Well that’s… unfortunate. I’d like to know how the fuck that got past editors, typesetters and peer reviewers. I hope this is some universally ignored low impact factor pay to print journal.
We all know Elsevier only upholds the highest standards, after all why would they have such a large market share?
Since the rest of the paper looks decent (I am no expert in this field), I have a guess: it got to review and it came back with a ‘minor review’ and the comment ‘please summarize XY at the end’.
In low impact journals minor reviews are handeled in a way, that the editor trusts the scientists to address minor changes accordingly. Afterwards it goes to production, where some badly payed people – most of the time from India – put everything in format, send out a proof with a deadline of max 2 days and then it will be published.

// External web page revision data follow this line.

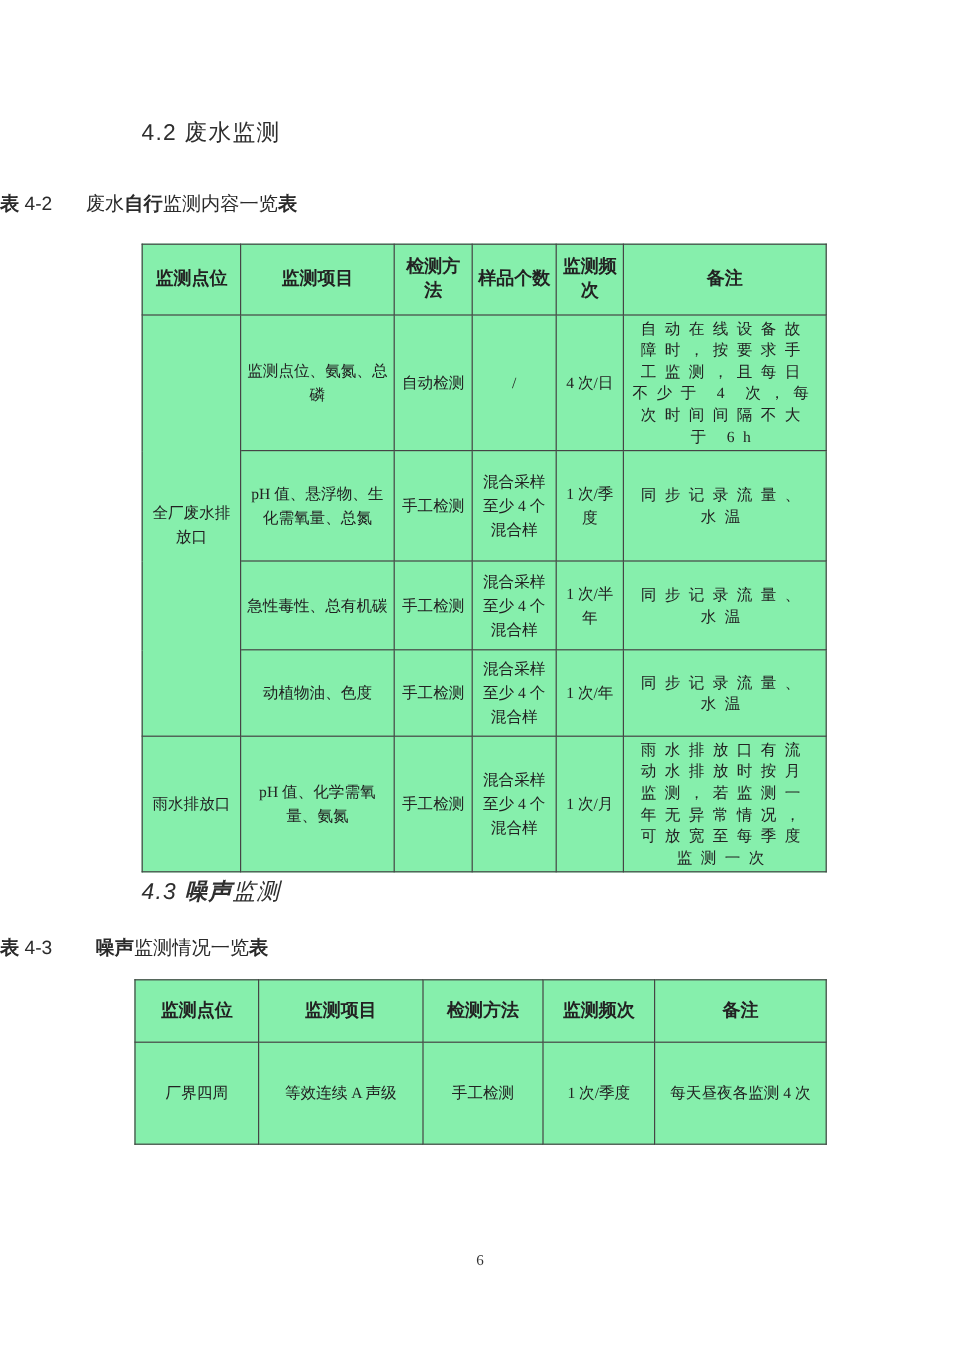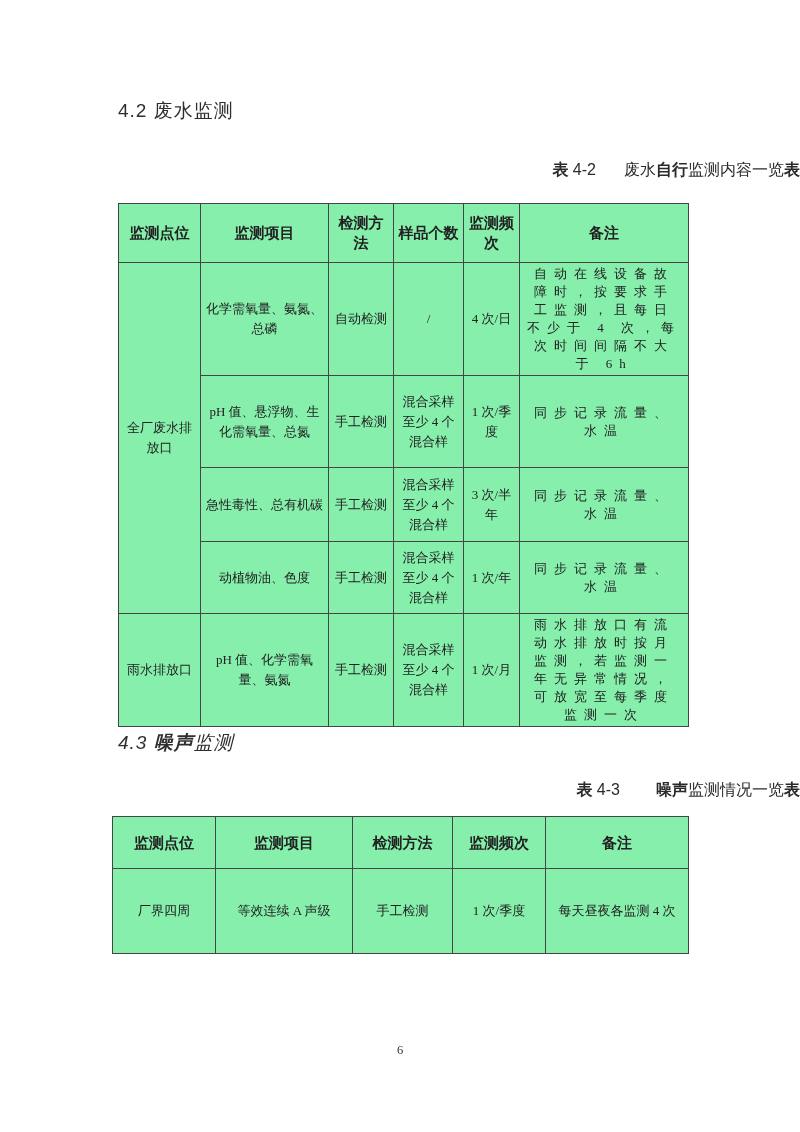--- a/index.html
+++ b/index.html
@@ -15,7 +15,7 @@
     font-size:19px; color:#2e2e2e; letter-spacing:1px; white-space:nowrap;
   }
   .tbl-title {
-    position:absolute; left:0; width:800px; text-align:right;
+    position:absolute; left:0; width:800px; text-align:left;
     font-family:"Liberation Sans","DejaVu Sans",sans-serif;
     font-size:16px; color:#2a2a2a; white-space:nowrap;
   }

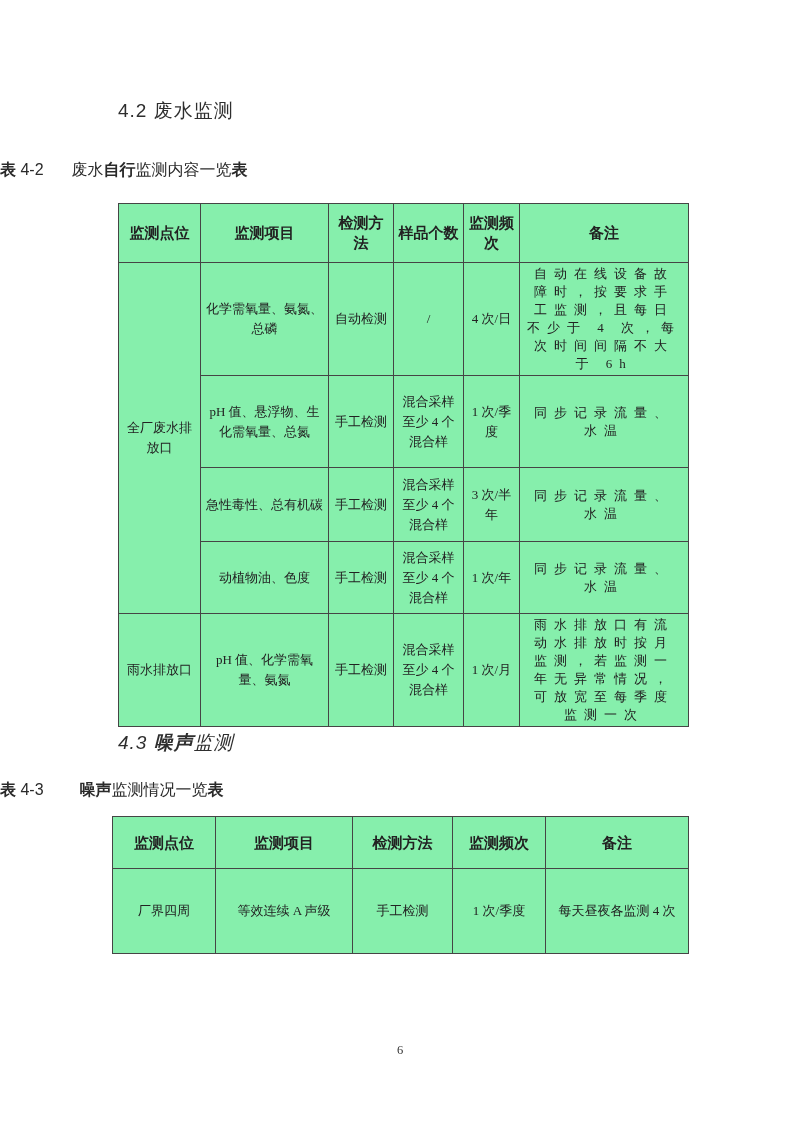--- a/index.html
+++ b/index.html
@@ -89,7 +89,7 @@
     <tbody>
       <tr class="r1">
         <td rowspan="4">全厂废水排放口</td>
-        <td>化学需氧量、氨氮、总磷</td>
+        <td>监测点位、氨氮、总磷</td>
         <td>自动检测</td>
         <td>/</td>
         <td>4 次/日</td>

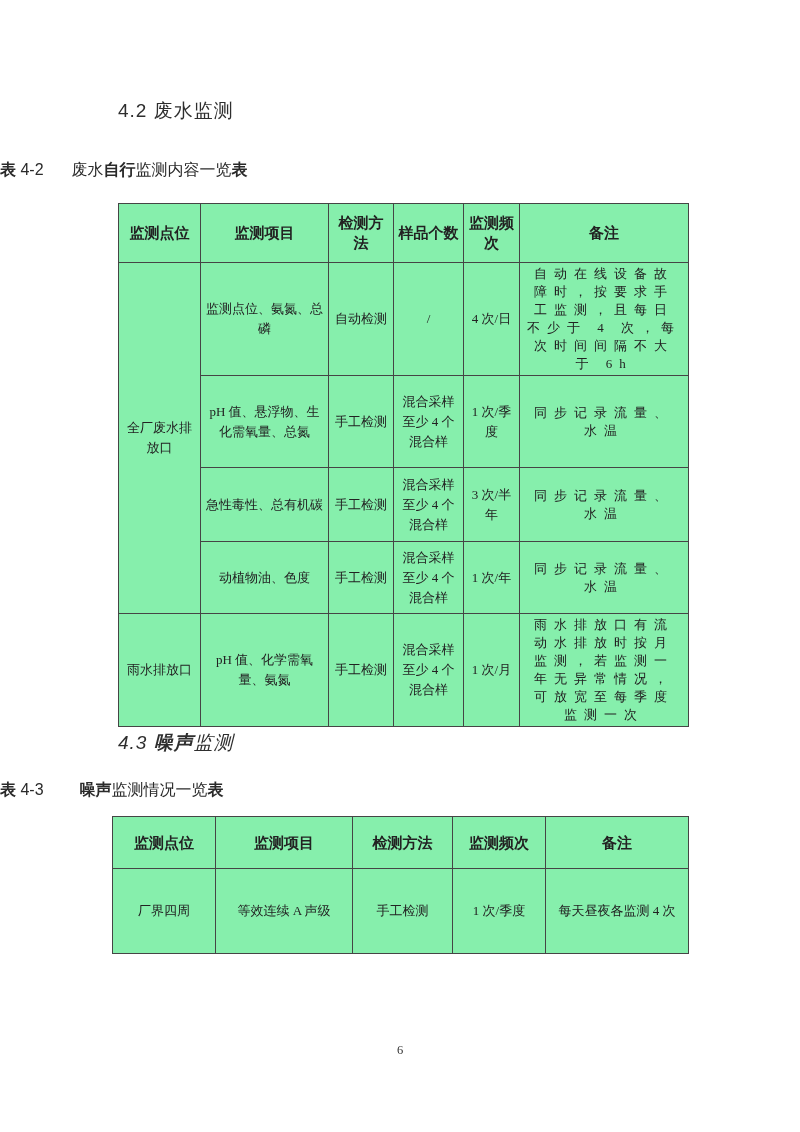--- a/index.html
+++ b/index.html
@@ -106,7 +106,7 @@
         <td>急性毒性、总有机碳</td>
         <td>手工检测</td>
         <td>混合采样至少 4 个混合样</td>
-        <td>3 次/半年</td>
+        <td>1 次/半年</td>
         <td class="spaced">同步记录流量、水温</td>
       </tr>
       <tr class="r4">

I don’t want to defend this practice, but thats how something like this can get through.
What’s so puzzling about this stuff is that I get why they’re using AI to write the text because writing is hard. But why don’t they at least read it once before submitting?
At least the AI saw personal medical info and Nope!'d out of that?
Come to think of it, I wonder if using ChatGPT violates HIPPA because it sends the patient data to OpenAI?
I smell a lawsuit.
Typically for the AI to do anything useful you’d copy and paste the medical records into it, which would be patient data.
Technically you could expunge enough data to keep it inline with HIPPA, but if there’s more people careless enough not to proofread their paper, then I doubt those people would prep the data correctly.
Innovation under capitalism:
Just to remind everyone, Elsevier had a £2 billion of NET INCOME in 2022 and yet this is a quality you get.